(Records for the task)
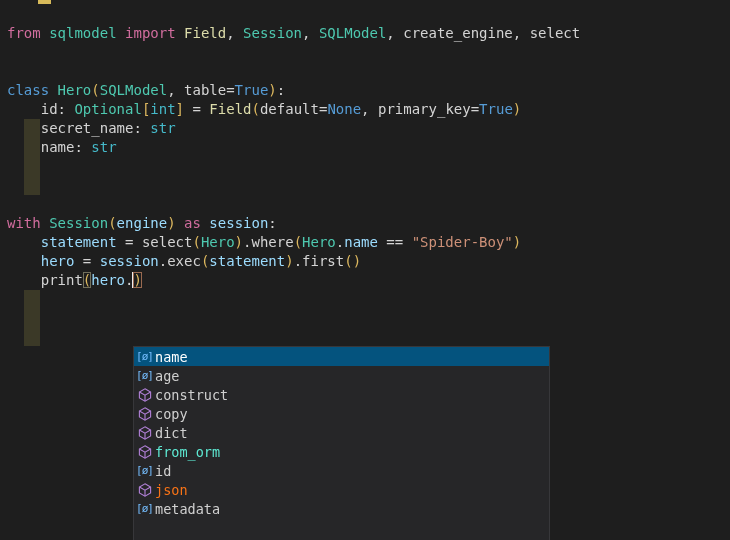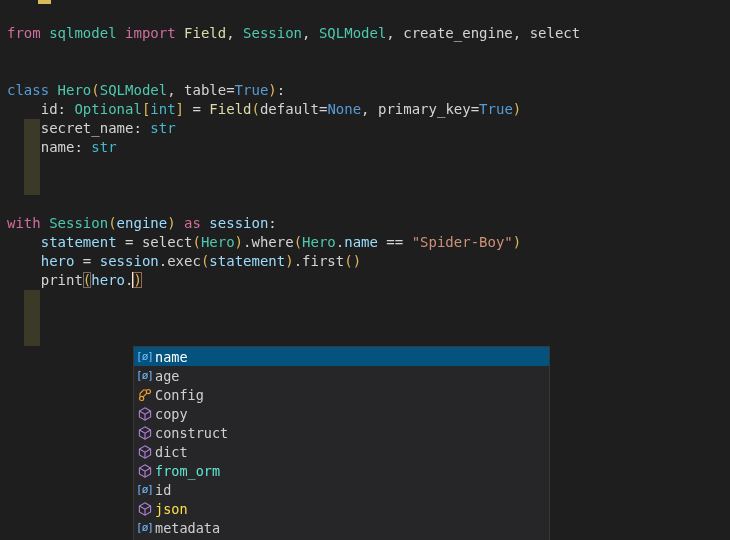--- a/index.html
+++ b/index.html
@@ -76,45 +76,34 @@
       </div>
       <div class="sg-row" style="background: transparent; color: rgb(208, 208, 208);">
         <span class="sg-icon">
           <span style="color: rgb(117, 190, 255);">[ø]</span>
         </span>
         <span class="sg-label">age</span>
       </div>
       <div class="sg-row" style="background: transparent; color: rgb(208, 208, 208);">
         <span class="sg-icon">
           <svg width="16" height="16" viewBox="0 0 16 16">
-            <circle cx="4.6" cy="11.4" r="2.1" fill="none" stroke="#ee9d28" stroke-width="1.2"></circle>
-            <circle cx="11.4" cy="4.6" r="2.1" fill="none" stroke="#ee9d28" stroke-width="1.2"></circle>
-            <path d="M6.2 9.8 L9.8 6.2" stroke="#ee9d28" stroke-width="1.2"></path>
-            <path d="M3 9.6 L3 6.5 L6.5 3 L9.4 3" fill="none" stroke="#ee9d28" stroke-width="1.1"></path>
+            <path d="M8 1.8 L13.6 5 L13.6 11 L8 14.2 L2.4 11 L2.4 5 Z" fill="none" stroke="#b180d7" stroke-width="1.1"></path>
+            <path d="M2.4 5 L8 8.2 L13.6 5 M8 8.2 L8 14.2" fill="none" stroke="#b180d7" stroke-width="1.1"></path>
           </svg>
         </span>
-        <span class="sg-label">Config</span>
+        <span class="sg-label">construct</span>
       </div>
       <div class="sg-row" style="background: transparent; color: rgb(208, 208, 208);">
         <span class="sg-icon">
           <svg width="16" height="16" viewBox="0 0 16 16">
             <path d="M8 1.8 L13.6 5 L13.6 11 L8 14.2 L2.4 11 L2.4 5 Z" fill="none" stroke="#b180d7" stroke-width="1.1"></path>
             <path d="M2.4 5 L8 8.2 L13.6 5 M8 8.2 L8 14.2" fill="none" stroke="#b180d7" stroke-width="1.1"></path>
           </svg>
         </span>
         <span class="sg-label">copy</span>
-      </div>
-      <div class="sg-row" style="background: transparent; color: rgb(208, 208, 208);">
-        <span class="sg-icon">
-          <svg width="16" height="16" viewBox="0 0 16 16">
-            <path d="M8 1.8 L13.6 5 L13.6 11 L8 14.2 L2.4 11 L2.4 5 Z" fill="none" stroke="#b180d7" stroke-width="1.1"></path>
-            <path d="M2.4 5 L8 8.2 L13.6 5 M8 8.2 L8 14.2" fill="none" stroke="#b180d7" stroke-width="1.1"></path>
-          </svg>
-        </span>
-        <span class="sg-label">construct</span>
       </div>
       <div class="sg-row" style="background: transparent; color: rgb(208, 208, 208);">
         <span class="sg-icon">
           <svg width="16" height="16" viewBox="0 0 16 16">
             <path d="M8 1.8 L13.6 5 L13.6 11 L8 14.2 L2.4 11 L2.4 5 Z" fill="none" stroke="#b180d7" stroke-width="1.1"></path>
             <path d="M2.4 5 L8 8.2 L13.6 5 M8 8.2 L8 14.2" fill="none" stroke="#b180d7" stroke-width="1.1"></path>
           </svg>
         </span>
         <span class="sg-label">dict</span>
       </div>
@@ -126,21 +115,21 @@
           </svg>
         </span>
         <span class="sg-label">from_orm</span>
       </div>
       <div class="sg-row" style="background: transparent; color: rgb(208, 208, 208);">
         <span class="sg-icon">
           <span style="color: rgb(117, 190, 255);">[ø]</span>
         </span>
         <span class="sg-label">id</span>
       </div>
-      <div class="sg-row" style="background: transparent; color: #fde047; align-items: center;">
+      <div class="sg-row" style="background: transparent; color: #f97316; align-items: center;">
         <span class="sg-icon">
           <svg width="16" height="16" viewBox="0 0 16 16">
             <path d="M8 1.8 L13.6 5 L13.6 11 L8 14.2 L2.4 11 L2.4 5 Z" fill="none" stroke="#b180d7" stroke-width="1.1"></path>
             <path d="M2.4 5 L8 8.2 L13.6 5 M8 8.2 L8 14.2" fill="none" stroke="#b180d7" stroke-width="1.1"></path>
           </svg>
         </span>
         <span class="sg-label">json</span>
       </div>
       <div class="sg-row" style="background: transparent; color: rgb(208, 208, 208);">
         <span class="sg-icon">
(End Records for the task)
(Records for the task)
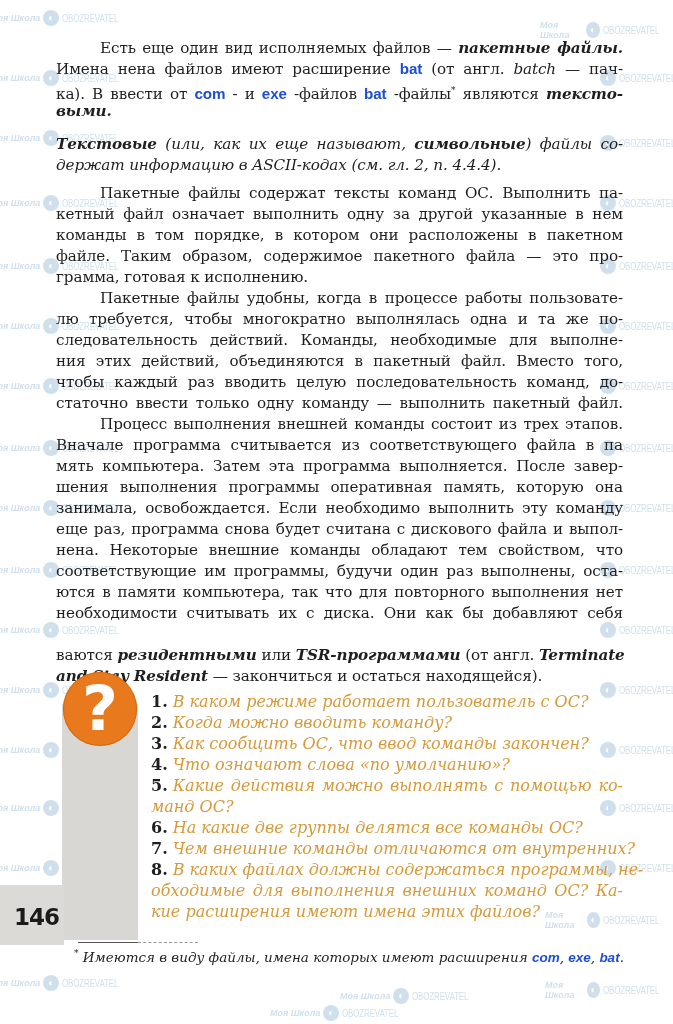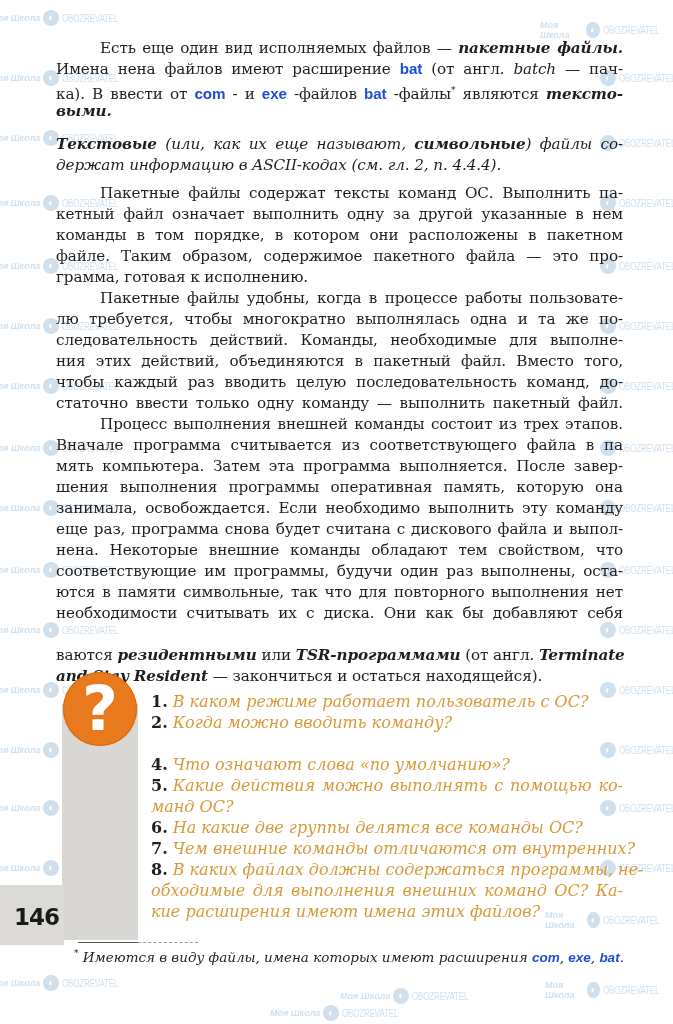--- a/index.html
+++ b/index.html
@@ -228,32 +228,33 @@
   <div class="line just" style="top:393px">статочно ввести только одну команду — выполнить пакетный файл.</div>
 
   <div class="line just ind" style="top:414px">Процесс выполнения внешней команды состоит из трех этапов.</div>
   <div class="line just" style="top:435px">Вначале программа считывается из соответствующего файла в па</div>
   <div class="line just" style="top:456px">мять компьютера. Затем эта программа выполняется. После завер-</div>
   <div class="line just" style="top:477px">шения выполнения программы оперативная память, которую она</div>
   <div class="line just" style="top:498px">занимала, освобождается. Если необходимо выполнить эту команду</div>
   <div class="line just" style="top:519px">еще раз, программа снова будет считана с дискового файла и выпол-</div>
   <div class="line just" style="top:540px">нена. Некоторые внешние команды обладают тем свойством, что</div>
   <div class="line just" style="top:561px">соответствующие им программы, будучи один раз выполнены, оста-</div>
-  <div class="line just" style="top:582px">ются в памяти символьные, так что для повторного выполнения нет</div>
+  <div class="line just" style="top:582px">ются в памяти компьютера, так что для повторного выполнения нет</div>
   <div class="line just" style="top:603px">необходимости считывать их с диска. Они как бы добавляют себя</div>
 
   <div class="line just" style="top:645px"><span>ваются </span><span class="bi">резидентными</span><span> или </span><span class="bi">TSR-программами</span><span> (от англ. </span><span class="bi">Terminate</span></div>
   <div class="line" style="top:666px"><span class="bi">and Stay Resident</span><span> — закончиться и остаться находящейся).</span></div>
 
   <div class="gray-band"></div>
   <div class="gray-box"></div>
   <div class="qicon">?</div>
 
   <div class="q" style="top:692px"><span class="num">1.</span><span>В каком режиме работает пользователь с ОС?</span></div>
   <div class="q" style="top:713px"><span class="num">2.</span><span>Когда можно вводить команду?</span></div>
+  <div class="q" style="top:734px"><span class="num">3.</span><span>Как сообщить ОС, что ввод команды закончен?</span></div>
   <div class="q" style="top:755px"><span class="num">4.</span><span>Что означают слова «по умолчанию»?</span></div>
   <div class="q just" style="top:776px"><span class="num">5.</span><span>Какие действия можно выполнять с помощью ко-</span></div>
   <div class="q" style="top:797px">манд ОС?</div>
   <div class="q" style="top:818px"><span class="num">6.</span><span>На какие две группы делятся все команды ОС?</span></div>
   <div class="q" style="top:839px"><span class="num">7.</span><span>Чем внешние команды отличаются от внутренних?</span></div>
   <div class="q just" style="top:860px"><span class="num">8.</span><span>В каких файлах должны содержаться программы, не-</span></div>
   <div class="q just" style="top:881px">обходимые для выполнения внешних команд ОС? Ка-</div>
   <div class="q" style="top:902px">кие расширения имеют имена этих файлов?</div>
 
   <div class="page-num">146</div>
(End Records for the task)
What you have to do - Please copy out every line of the preceding listing that carries "выполнения".

Answer box -
   <div class="line just ind" style="top:414px">Процесс выполнения внешней команды состоит из трех этапов.</div>
   <div class="line just" style="top:477px">шения выполнения программы оперативная память, которую она</div>
-  <div class="line just" style="top:582px">ются в памяти символьные, так что для повторного выполнения нет</div>
+  <div class="line just" style="top:582px">ются в памяти компьютера, так что для повторного выполнения нет</div>
   <div class="q just" style="top:881px">обходимые для выполнения внешних команд ОС? Ка-</div>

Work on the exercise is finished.